● Work required
Could you return every line of the records below that contains the word "none"?

● Given information
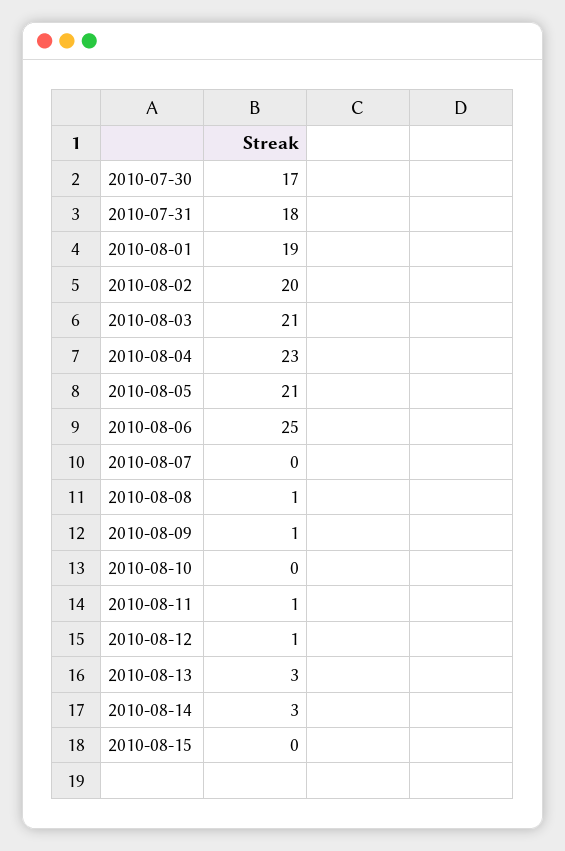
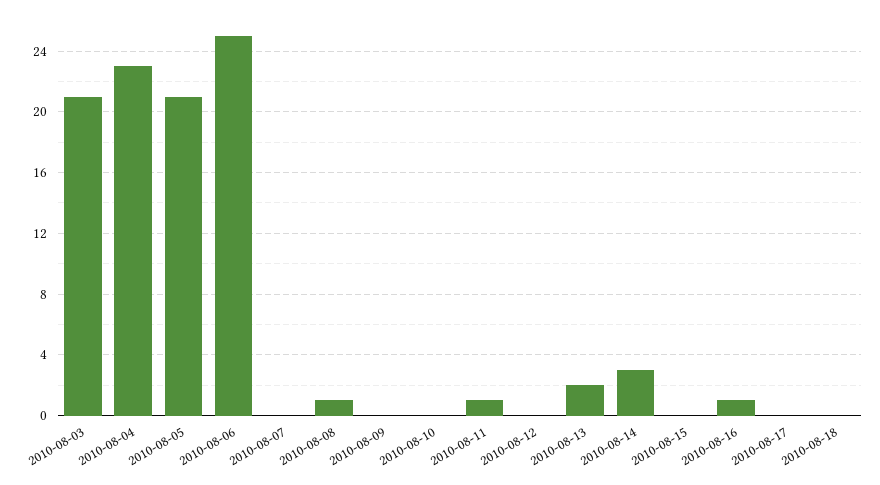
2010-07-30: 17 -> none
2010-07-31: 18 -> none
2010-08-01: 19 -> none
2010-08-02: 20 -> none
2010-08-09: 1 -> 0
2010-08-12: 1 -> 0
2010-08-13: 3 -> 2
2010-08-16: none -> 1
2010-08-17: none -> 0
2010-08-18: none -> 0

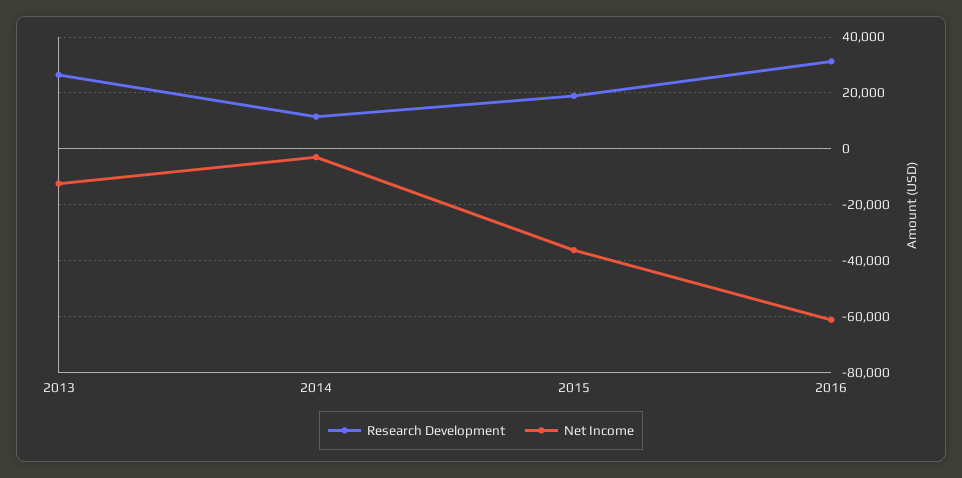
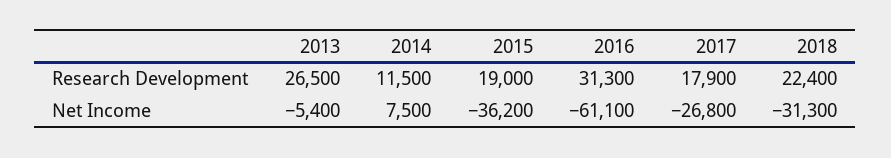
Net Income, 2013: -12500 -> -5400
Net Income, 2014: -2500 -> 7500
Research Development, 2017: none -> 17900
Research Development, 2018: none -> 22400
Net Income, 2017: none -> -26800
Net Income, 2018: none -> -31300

● Answer to this exercise
2010-07-30: 17 -> none
2010-07-31: 18 -> none
2010-08-01: 19 -> none
2010-08-02: 20 -> none
2010-08-16: none -> 1
2010-08-17: none -> 0
2010-08-18: none -> 0
Research Development, 2017: none -> 17900
Research Development, 2018: none -> 22400
Net Income, 2017: none -> -26800
Net Income, 2018: none -> -31300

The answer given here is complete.